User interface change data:
--*--

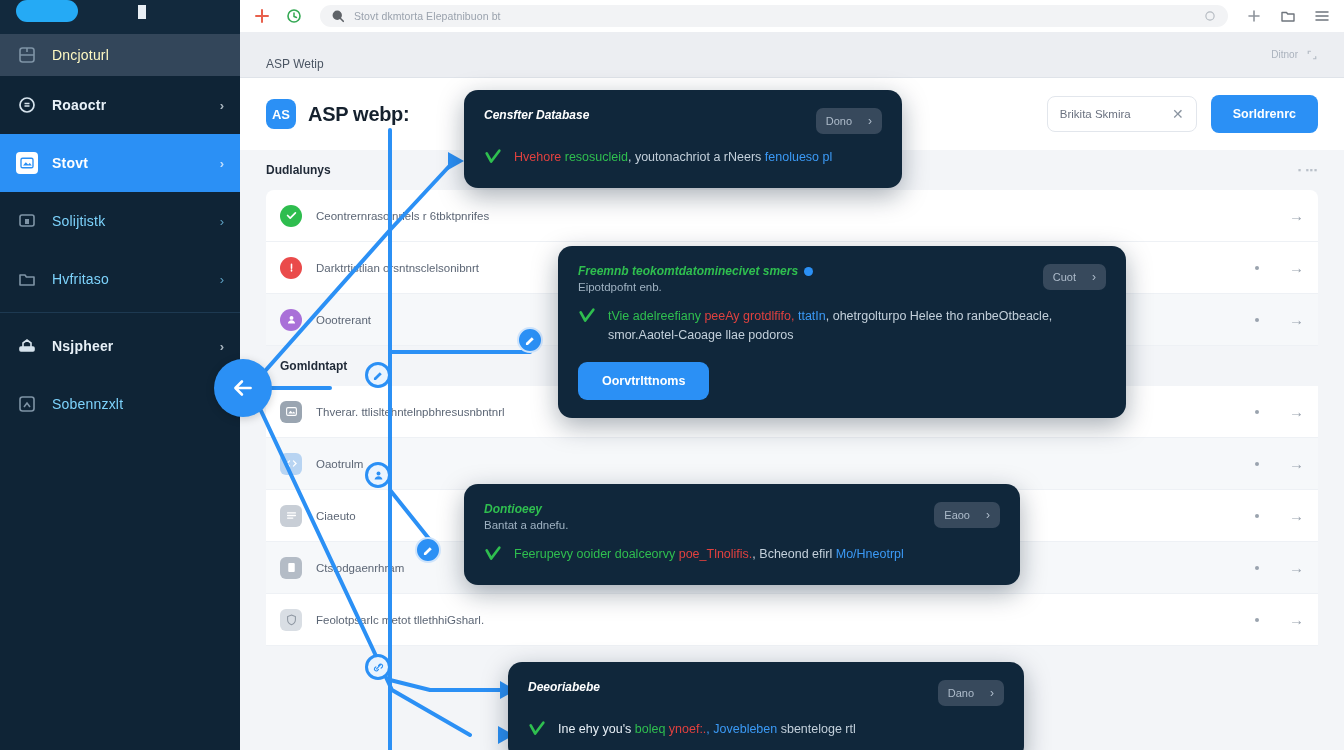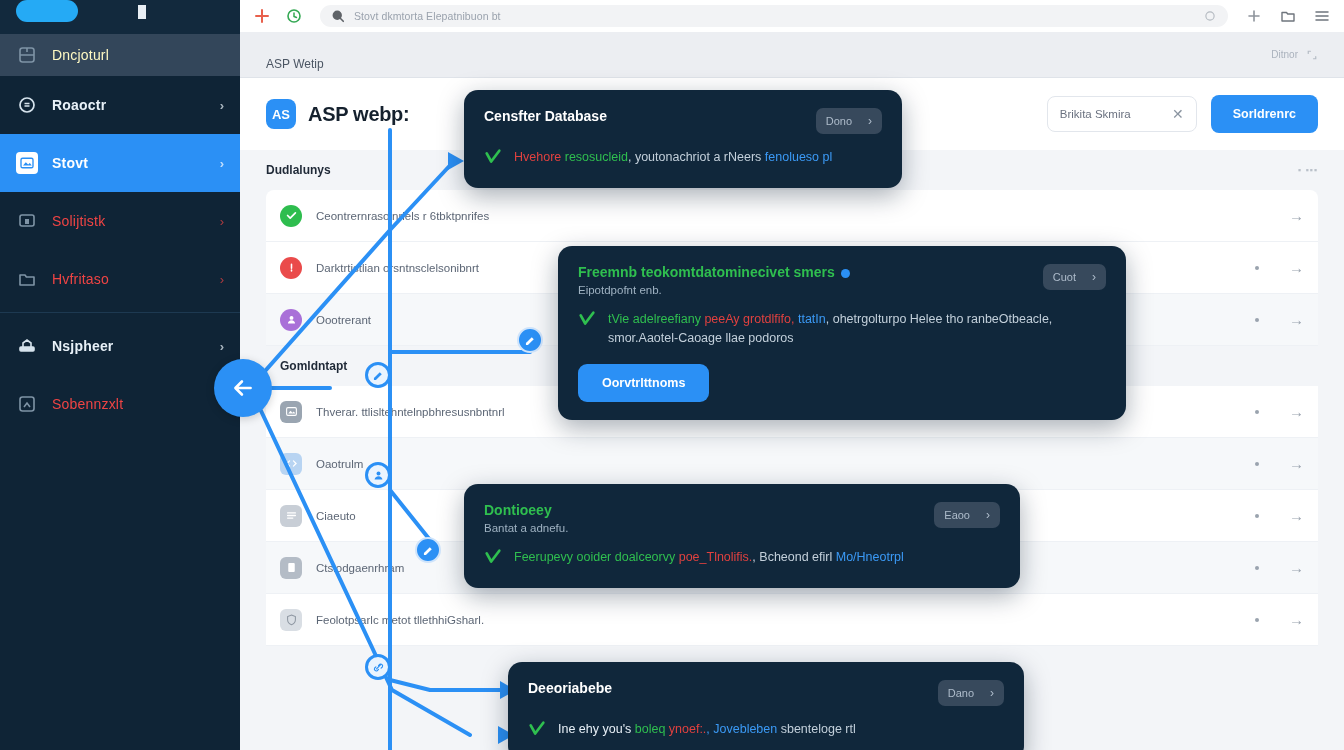--- a/index.html
+++ b/index.html
@@ -159,7 +159,7 @@
     padding: 18px 20px; box-shadow: 0 8px 26px rgba(10,25,45,.35);
   }
   .card-head { display: flex; align-items: flex-start; gap: 12px; }
-  .card-title { font-size: 14px; font-weight: bold; color: #ffffff; flex: 1; line-height: 1.25; }
+  .card-title { font-size: 12px; font-weight: bold; color: #ffffff; flex: 1; line-height: 1.25; font-style: italic; }
   .card-title.green { color: #2fbf4f; font-weight: bold; }
   .card-sub { font-size: 11.5px; color: #9fb2c2; margin-top: 2px; }
   .done-btn {

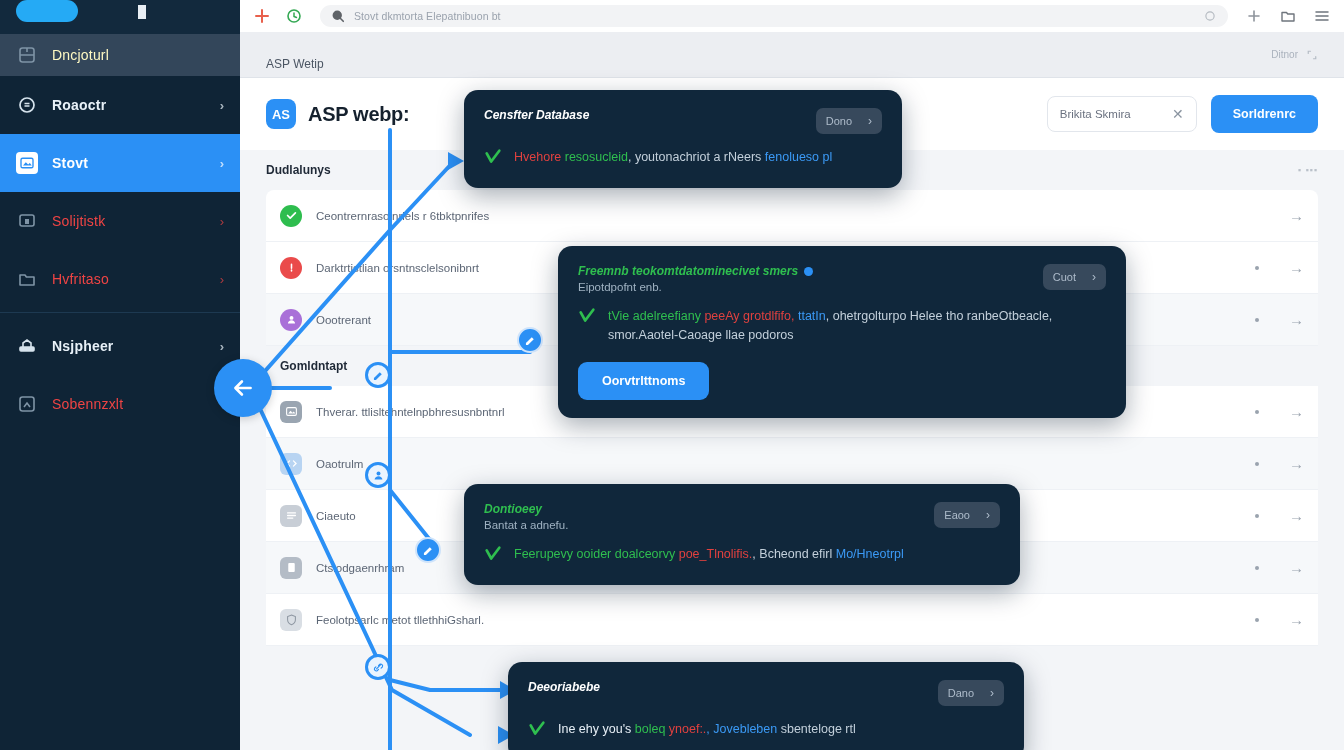--- a/index.html
+++ b/index.html
@@ -28,7 +28,7 @@
   .sb-brand-mark { width: 8px; height: 14px; background: #e8eef4; margin-left: 60px; margin-top: -10px; }
   .sb-item {
     display: flex; align-items: center; gap: 14px;
-    padding: 0 16px; height: 58px; color: #ef4444;
+    padding: 0 16px; height: 58px; color: #7dd3fc;
     font-size: 14px; position: relative; cursor: pointer;
   }
   .sb-item .sb-label { letter-spacing: .2px; }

--*--

Activity: Please write out exactly the line containing "-28,7 +28,7 @@" and every line after it through the end of the records, nothing more.

Answer to this problem:
@@ -28,7 +28,7 @@
   .sb-brand-mark { width: 8px; height: 14px; background: #e8eef4; margin-left: 60px; margin-top: -10px; }
   .sb-item {
     display: flex; align-items: center; gap: 14px;
-    padding: 0 16px; height: 58px; color: #ef4444;
+    padding: 0 16px; height: 58px; color: #7dd3fc;
     font-size: 14px; position: relative; cursor: pointer;
   }
   .sb-item .sb-label { letter-spacing: .2px; }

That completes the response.